Jakarta, 23 Agustus 2025 – Proses transfer pengetahuan teknis berkualitas tinggi terwujud melalui Online Training KRL Heritage ESS MCDW-30 yang diselenggarakan KAI di Balai Yasa Manggarai pada Sabtu (23/8). Program ini menjadi platform strategis untuk mendistribusikan expertise tentang sistem teknis rangkaian listrik bersejarah produksi 1915 kepada insan perkeretaapian Indonesia.

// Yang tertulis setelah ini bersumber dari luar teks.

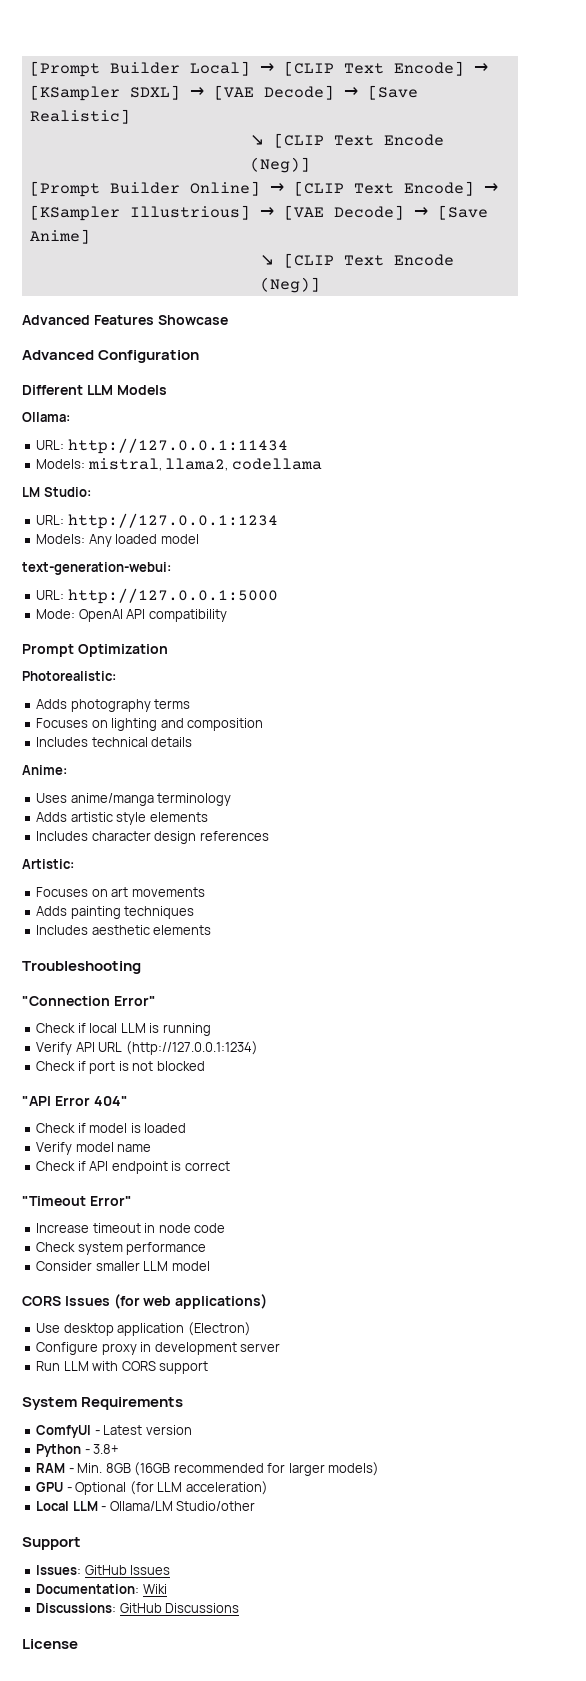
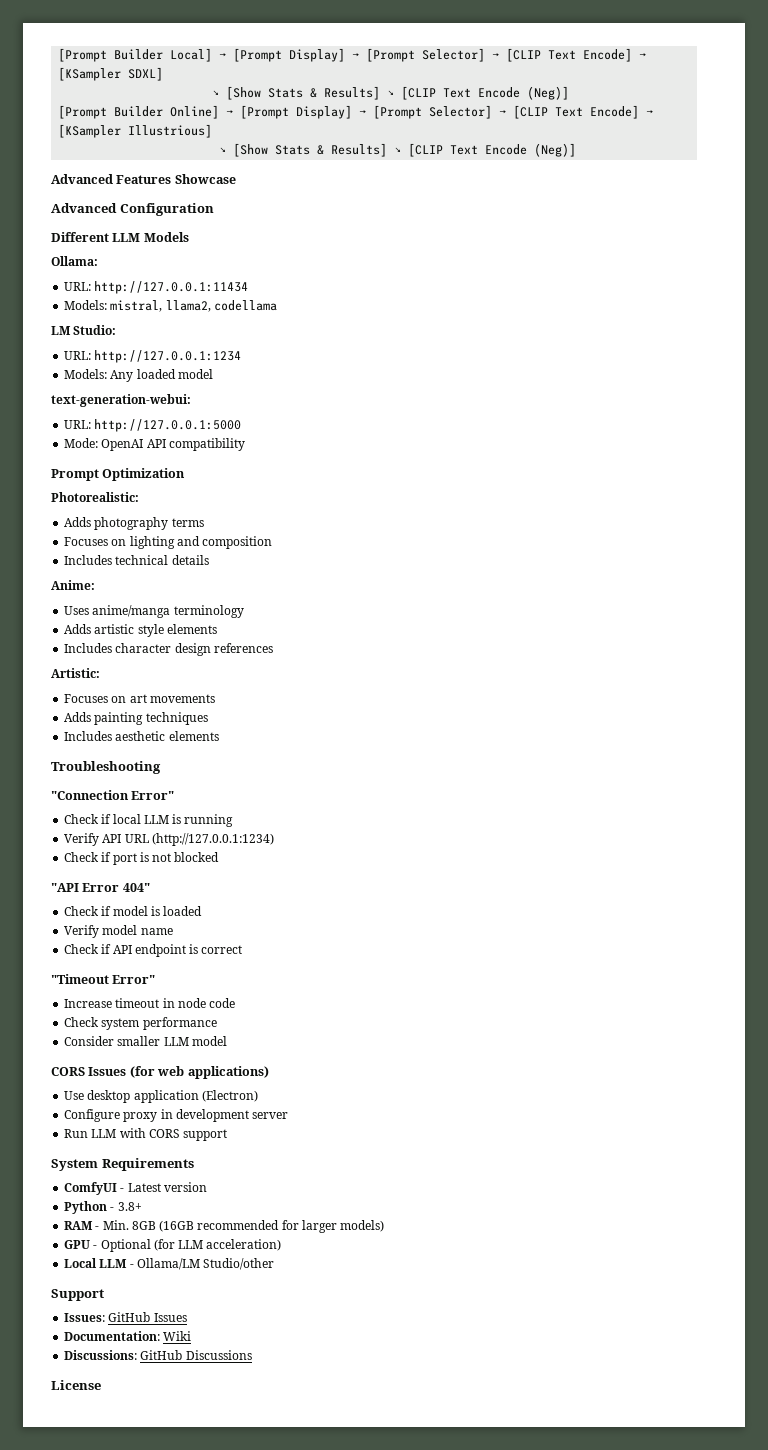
- [Prompt Builder Local] → [CLIP Text Encode] → [KSampler SDXL] → [VAE Decode] → [Save Realistic]
- ↘ [CLIP Text Encode (Neg)]
+ [Prompt Builder Local] → [Prompt Display] → [Prompt Selector] → [CLIP Text Encode] → [KSampler SDXL]
+ ↘ [Show Stats & Results] ↘ [CLIP Text Encode (Neg)]
- [Prompt Builder Online] → [CLIP Text Encode] → [KSampler Illustrious] → [VAE Decode] → [Save Anime]
- ↘ [CLIP Text Encode (Neg)]
+ [Prompt Builder Online] → [Prompt Display] → [Prompt Selector] → [CLIP Text Encode] → [KSampler Illustrious]
+ ↘ [Show Stats & Results] ↘ [CLIP Text Encode (Neg)]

Struktur transfer pengetahuan yang sistematis melibatkan partisipasi aktif dari tim teknis Balai Yasa Manggarai, perwakilan KAI, dan KAI Commuter dalam sesi pembelajaran intensif. Kualitas technical knowledge terjamin melalui kontribusi ahli internasional Mr. Gerard dan Mr. Adrian dari Museum Kereta Api Belanda Stoomtrein Katwijk Leiden, yang berkolaborasi dengan mentor domestik Drs. Eddy Satrio Hardono.

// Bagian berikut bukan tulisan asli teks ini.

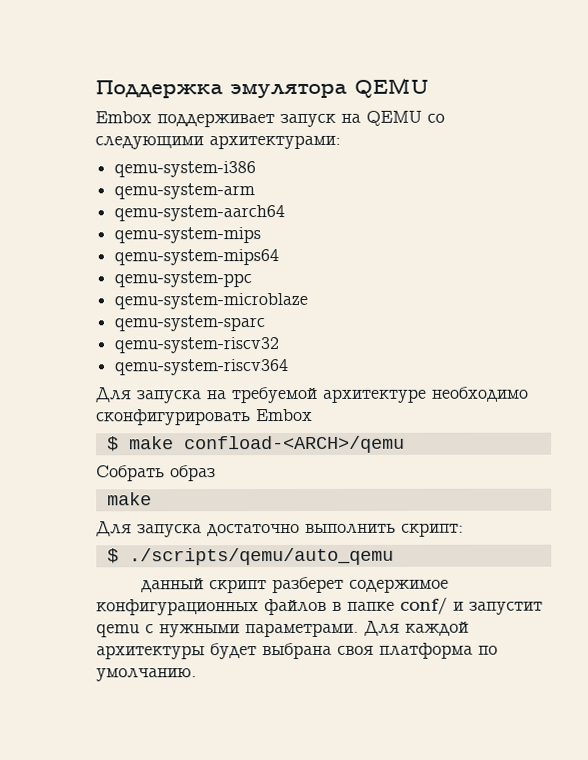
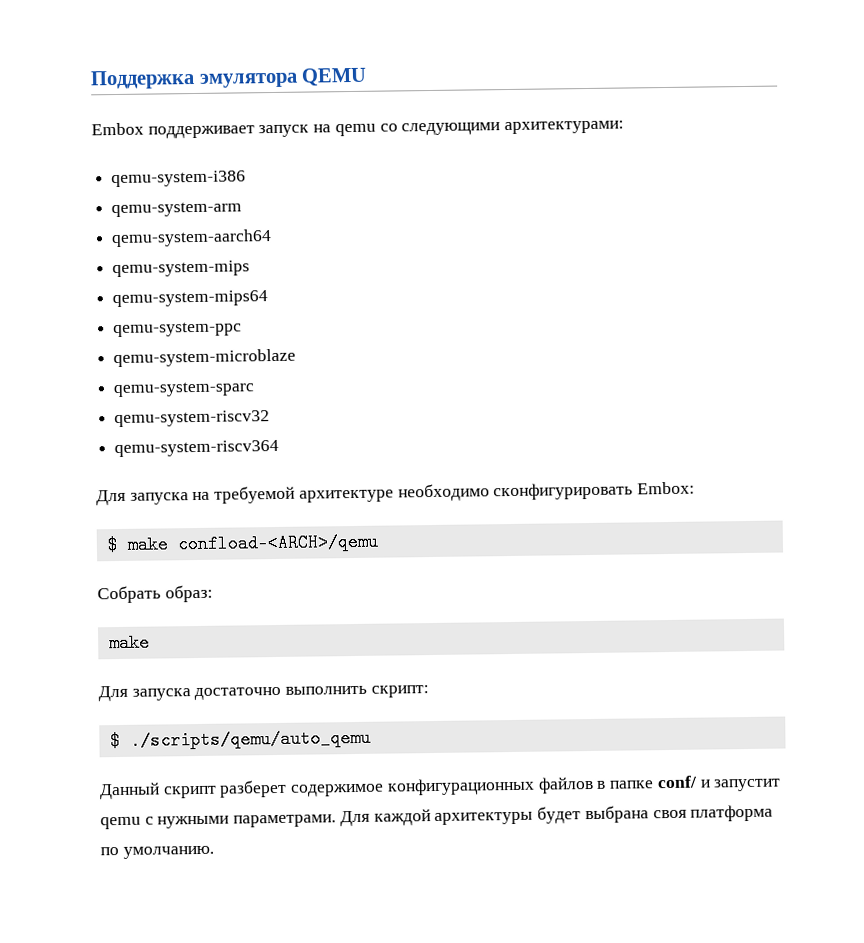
- Embox поддерживает запуск на QEMU со следующими архитектурами:
+ Embox поддерживает запуск на qemu со следующими архитектурами:
- Для запуска на требуемой архитектуре необходимо сконфигурировать Embox
+ Для запуска на требуемой архитектуре необходимо сконфигурировать Embox:
- Собрать образ
+ Собрать образ:
- данный скрипт разберет содержимое конфигурационных файлов в папке conf/ и запустит qemu c нужными параметрами.
+ Данный скрипт разберет содержимое конфигурационных файлов в папке conf/ и запустит qemu c нужными параметрами.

“Program ini merepresentasikan investasi strategis KAI dalam pengembangan kapasitas teknis internal melalui transfer pengetahuan yang terstruktur dan komprehensif,” papar Vice President Public Relations KAI, Anne Purba. Menurutnya, penguasaan sistem penggerak, pengereman, dan aspek mekanikal akan memperkuat kompetensi teknis yang dibutuhkan untuk pelestarian heritage.
Prestasi Balai Yasa Manggarai dalam memodifikasi 93 unit kereta New Generation menjadi bukti konkret kemampuan adaptasi dan implementasi pengetahuan teknis. Keberhasilan program transfer knowledge ini diproyeksikan akan memperkuat ekosistem pembelajaran sambil membuka peluang kolaborasi teknologi yang berkelanjutan dengan mitra global.